十几个大胤兵。
下一刻营帐就塌在了他面前。
“苗伦将军!”他脱口大喊。
顾玖之飞身跃到他边上,一把搭住他的肩。
“你是……”那个士兵刚要反抗,颈侧一凉,视线已经暗了下来。
长刀无声地抹过他的脖颈,血飞溅出来——溅到顾玖之扯着的一张破布上。
顾玖之随手甩下那张破布,对身边的一个兵做了个手势示意。随即他状似惊恐地大喊:“这群大胤兵太多了!苗伦将军先走了!将军让我们去打这群狗娘养的大胤人!”
还没散远的大胤兵脸色怪异,强忍着没有回头去看他。
片刻后,几个反应快的回过味来,冲到人群里,仰着头大喊:“狗娘养的大胤人!后面肯定有后手!”
“赶紧跑!到莘邑城里打这群大胤狗!”
人群里,柏舟扑出来,截住了刚要混进去的顾玖之。
柏舟大口地喘着气,手上脸上都是血迹:“吞钦不在!他娘的出去遛弯了!”
刚起火的时候,在顾玖之翻入苗伦的军帐时,柏舟摸进了副将吞钦的军帐,却摸了空。
军帐里空无一人,榻上整整齐齐,没有睡过人的痕迹,触手冷凉。油灯灭了,灯芯和灯油都是凉的。
柏舟心里升上不好的预感。
吞钦死不死不是大事,问题是吞钦在哪里。如果他半道上出现了,以他副将的身份,必然能够引导军队,稳定军心——更糟糕的是,如果吞钦混入了人群、或者在外面伺机而动呢?
吞钦领着这群被吓得乱窜的兵,杀不进莘邑,可他们人数多,又是逃亡求命,逼到了生死关头,人人能榨出来疯狂和爆发力。冲破后方的三道拦截只是时间问题。
他们想赢,赌的是肃凉军群龙无首,吞钦的存在必然带来巨大的变数!
如果让肃凉军回去,他们这一仗就算是败了。他日肃凉卷土重来,他们不会有第二次这样的机会。
片刻的功夫里,外头已经开始乱了。
柏舟当机立断,摸出去,拖了一个肃凉兵进来,匕首压着他盘问。
他在云州边关混了那么多年,学着那些老将,把南绍和肃凉的官话都学得七七八八。他头一次这么庆幸自己当年跟这饶舌的话死磕!
“吞钦哪里去了?”柏舟三两下绑了人,握着匕首,刃口在那肃凉兵的脖颈上逡巡。他心里急得火烧火燎,面上却一片平静,姿势里甚至算得上漫不经心。
那小兵哆嗦着看他,又瞟了两眼军帐里头,眼珠子散乱地转着。
匕首往里递了递,压了点力道上去。血线一下子切出来。
小兵嘶哑地叫起来。
柏舟笑笑,匕首后撤回方才的位置:“你想好了再回答。你答好了,我带你出去,保你的命。答不好……这里这么多人,总有人想活的。你说对么?”

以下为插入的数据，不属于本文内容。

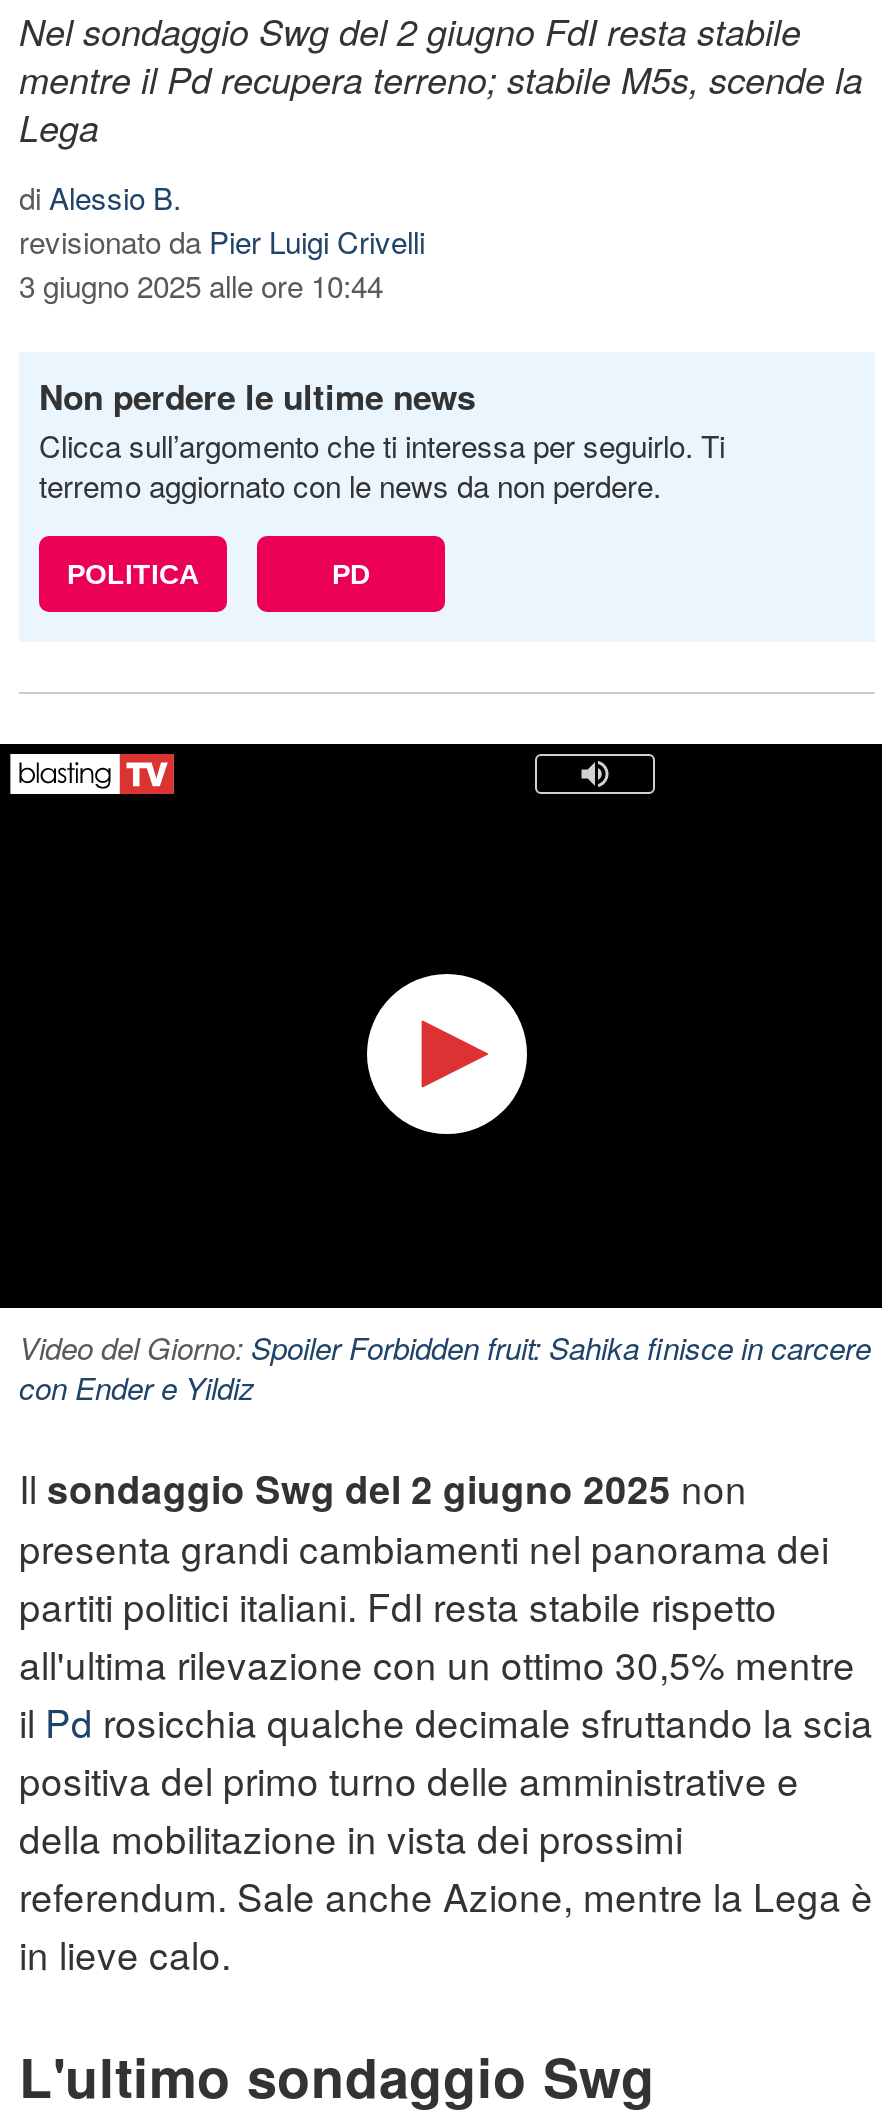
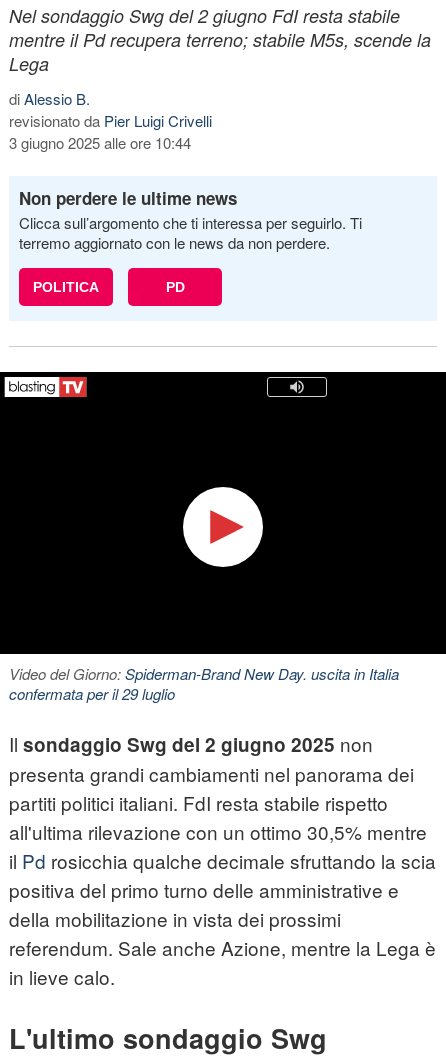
- Video del Giorno: Spoiler Forbidden fruit: Sahika finisce in carcere
- con Ender e Yildiz
+ Video del Giorno: Spiderman-Brand New Day. uscita in Italia
+ confermata per il 29 luglio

他说着,脚上状似无意地勾了勾军帐的门帘。泼天的火光涌进来,四散奔逃的人像是在地狱火海里煎熬的罪人。
门帘落下去,像隔开了一个世界。
他看着门帘,指腹轻轻摩挲过匕首,盯着小兵的眼神比那利刃更寒。
他心里却在想,好像有点明白阿光为什么有时候也是一副那个漫不经心的鬼样子了,得扛着事唬人啊,心里慌不慌的,面上都得不慌……
那小兵大口地喘着气:“我说……我说!吞钦将军说觉得无聊,入夜之后便带人出去了,具体去了哪里我就不知道了,我真的不知道!将军也不可能告诉我们!求您!我就只知道……”
小兵瞪大了眼睛,缓慢地倒地,眼里映出来他自己的鲜血,还有溅了半身半脸血的柏舟。像地狱里爬出来的恶鬼。